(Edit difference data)
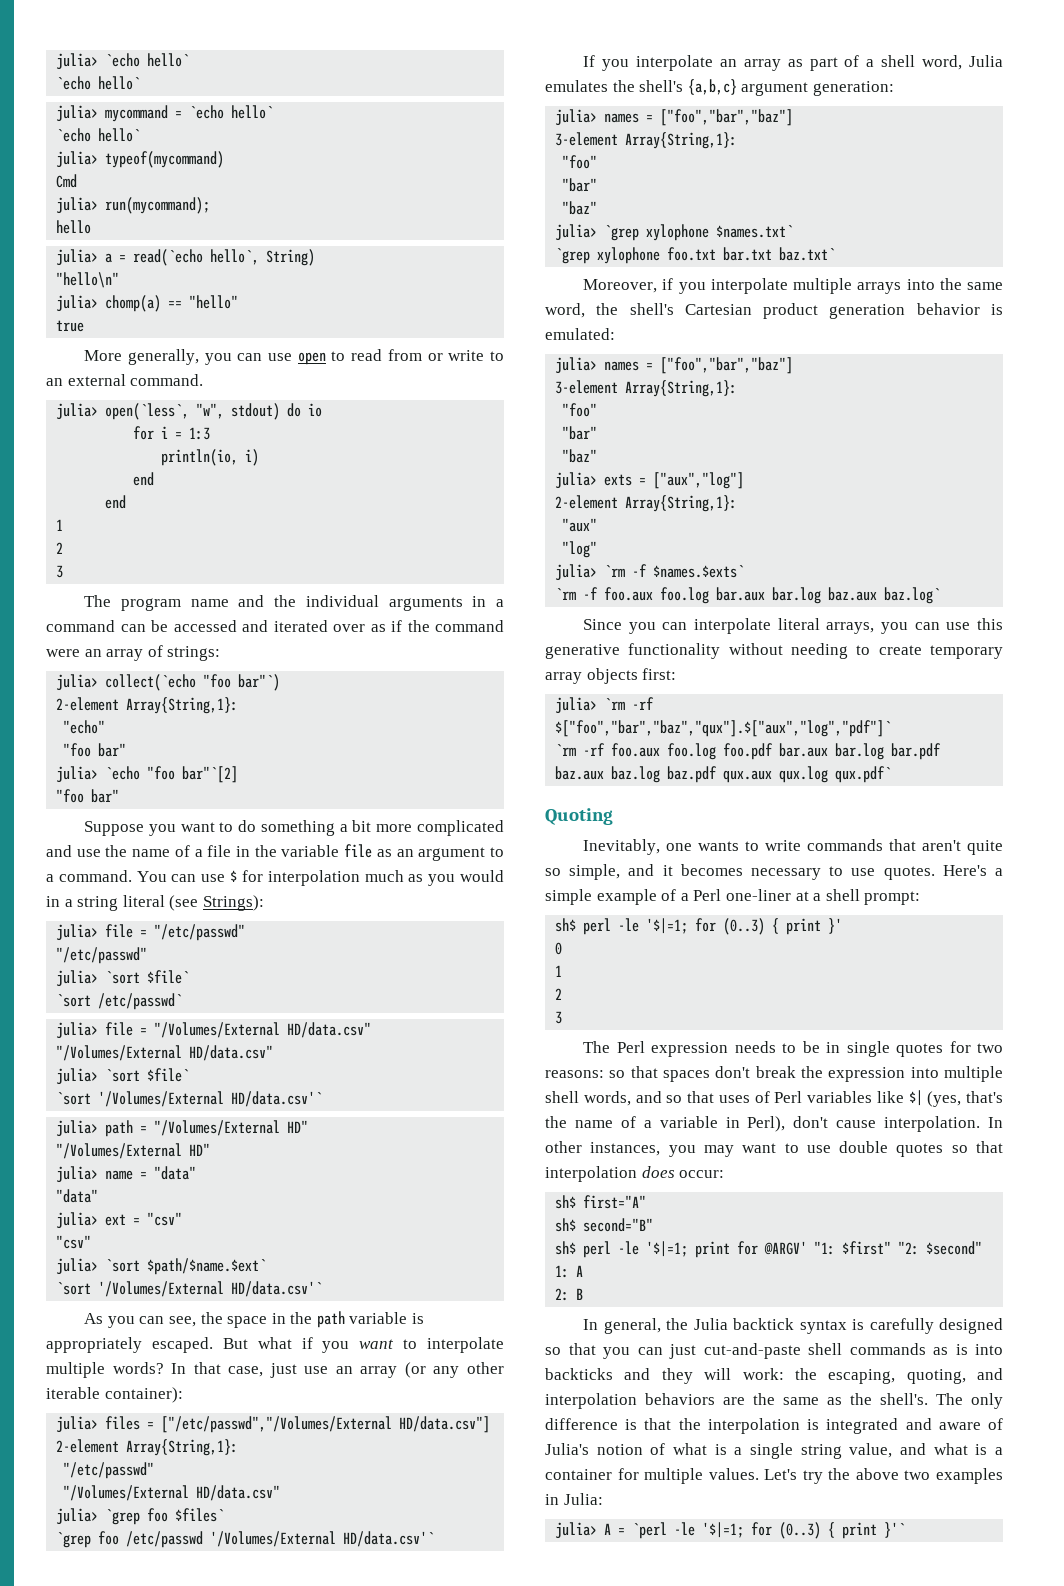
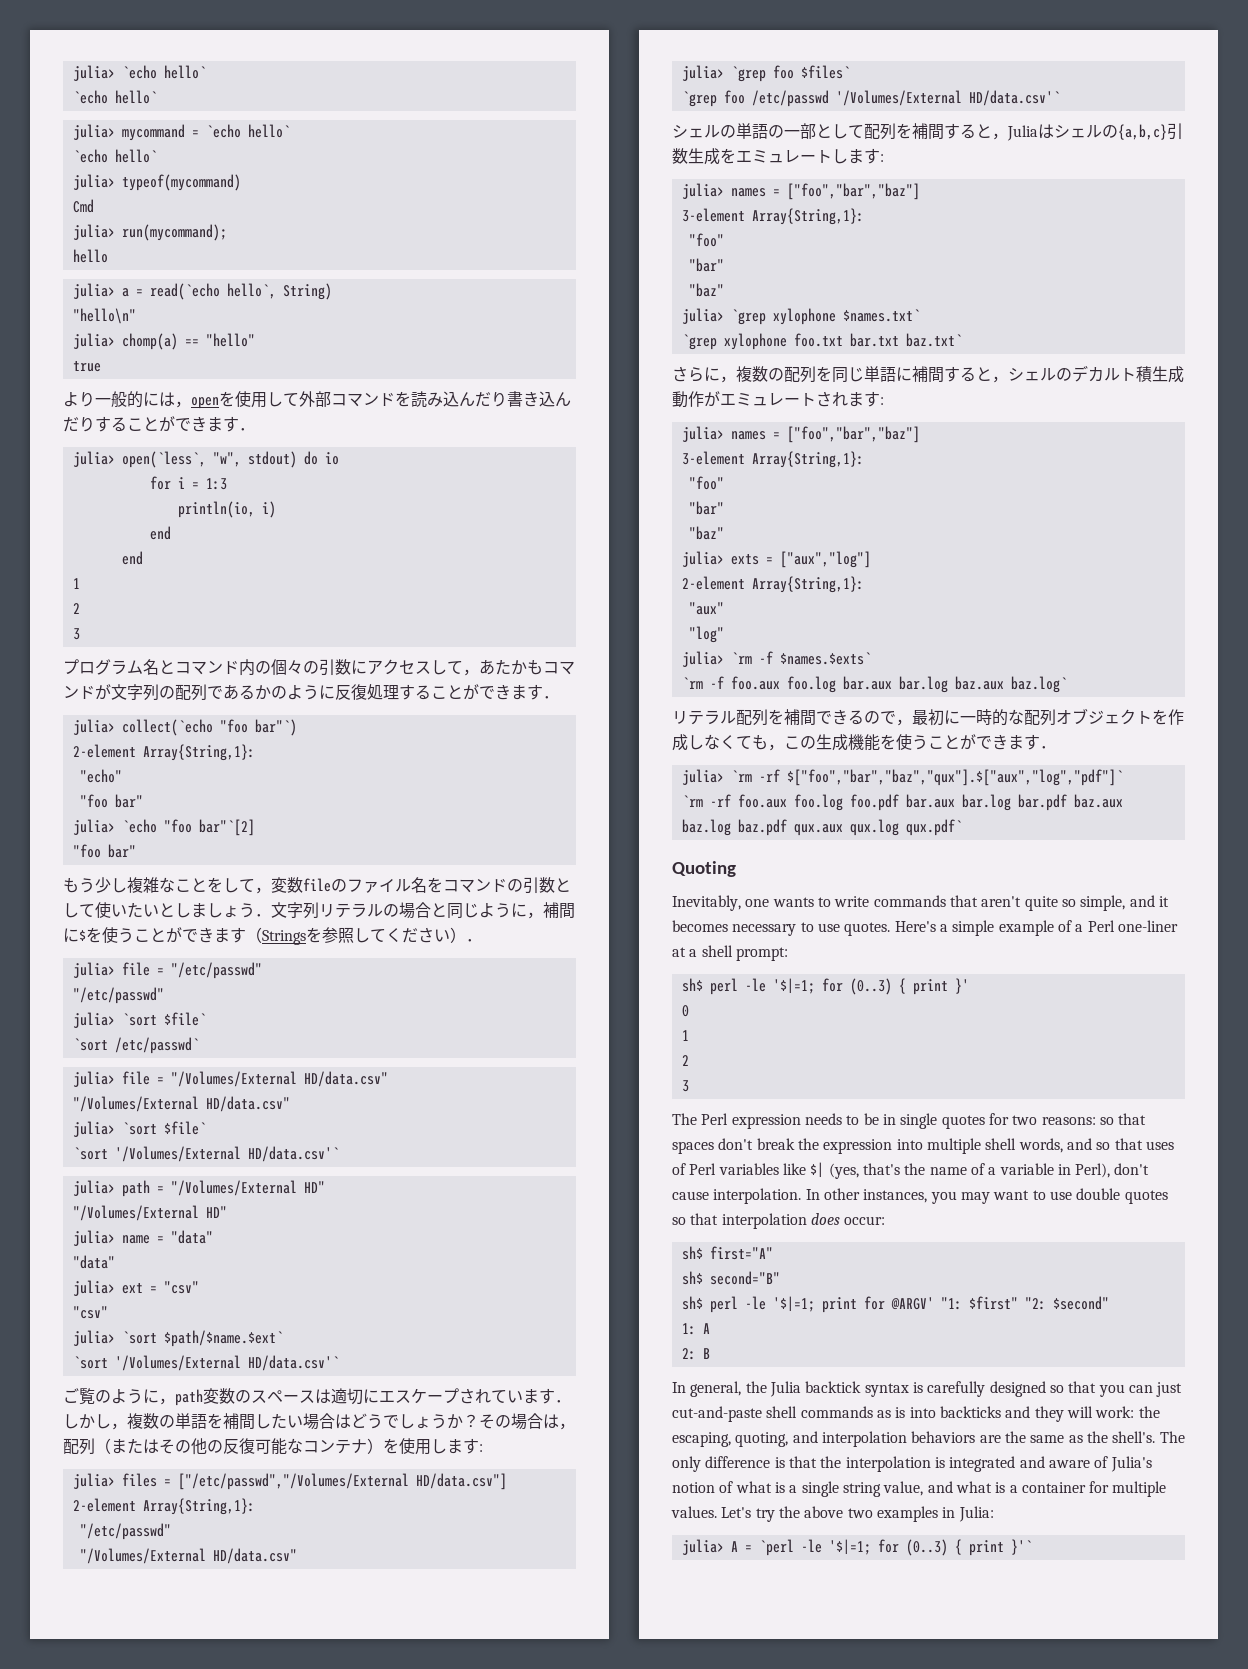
- More generally, you can use open to read from or write to an external command.
+ より一般的には，openを使用して外部コマンドを読み込んだり書き込んだりすることができます．
- The program name and the individual arguments in a command can be accessed and iterated over as if the command were an array of strings:
+ プログラム名とコマンド内の個々の引数にアクセスして，あたかもコマンドが文字列の配列であるかのように反復処理することができます．
- Suppose you want to do something a bit more complicated and use the name of a file in the variable file as an argument to a command. You can use $ for interpolation much as you would in a string literal (see Strings):
+ もう少し複雑なことをして，変数fileのファイル名をコマンドの引数として使いたいとしましょう．文字列リテラルの場合と同じように，補間に$を使うことができます（Stringsを参照してください）．
- As you can see, the space in the path variable is appropriately escaped. But what if you want to interpolate multiple words? In that case, just use an array (or any other iterable container):
+ ご覧のように，path変数のスペースは適切にエスケープされています．しかし，複数の単語を補間したい場合はどうでしょうか？その場合は，配列（またはその他の反復可能なコンテナ）を使用します:
- If you interpolate an array as part of a shell word, Julia emulates the shell's {a,b,c} argument generation:
+ シェルの単語の一部として配列を補間すると，Juliaはシェルの{a,b,c}引数生成をエミュレートします:
- Moreover, if you interpolate multiple arrays into the same word, the shell's Cartesian product generation behavior is emulated:
+ さらに，複数の配列を同じ単語に補間すると，シェルのデカルト積生成動作がエミュレートされます:
- Since you can interpolate literal arrays, you can use this generative functionality without needing to create temporary array objects first:
+ リテラル配列を補間できるので，最初に一時的な配列オブジェクトを作成しなくても，この生成機能を使うことができます．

◆ **WHAT YOU NEED TO DO**
Search the data for the string "literal" and copy every line where it appears.

◆ **RESPONSE BOX**
- Suppose you want to do something a bit more complicated and use the name of a file in the variable file as an argument to a command. You can use $ for interpolation much as you would in a string literal (see Strings):
- Since you can interpolate literal arrays, you can use this generative functionality without needing to create temporary array objects first:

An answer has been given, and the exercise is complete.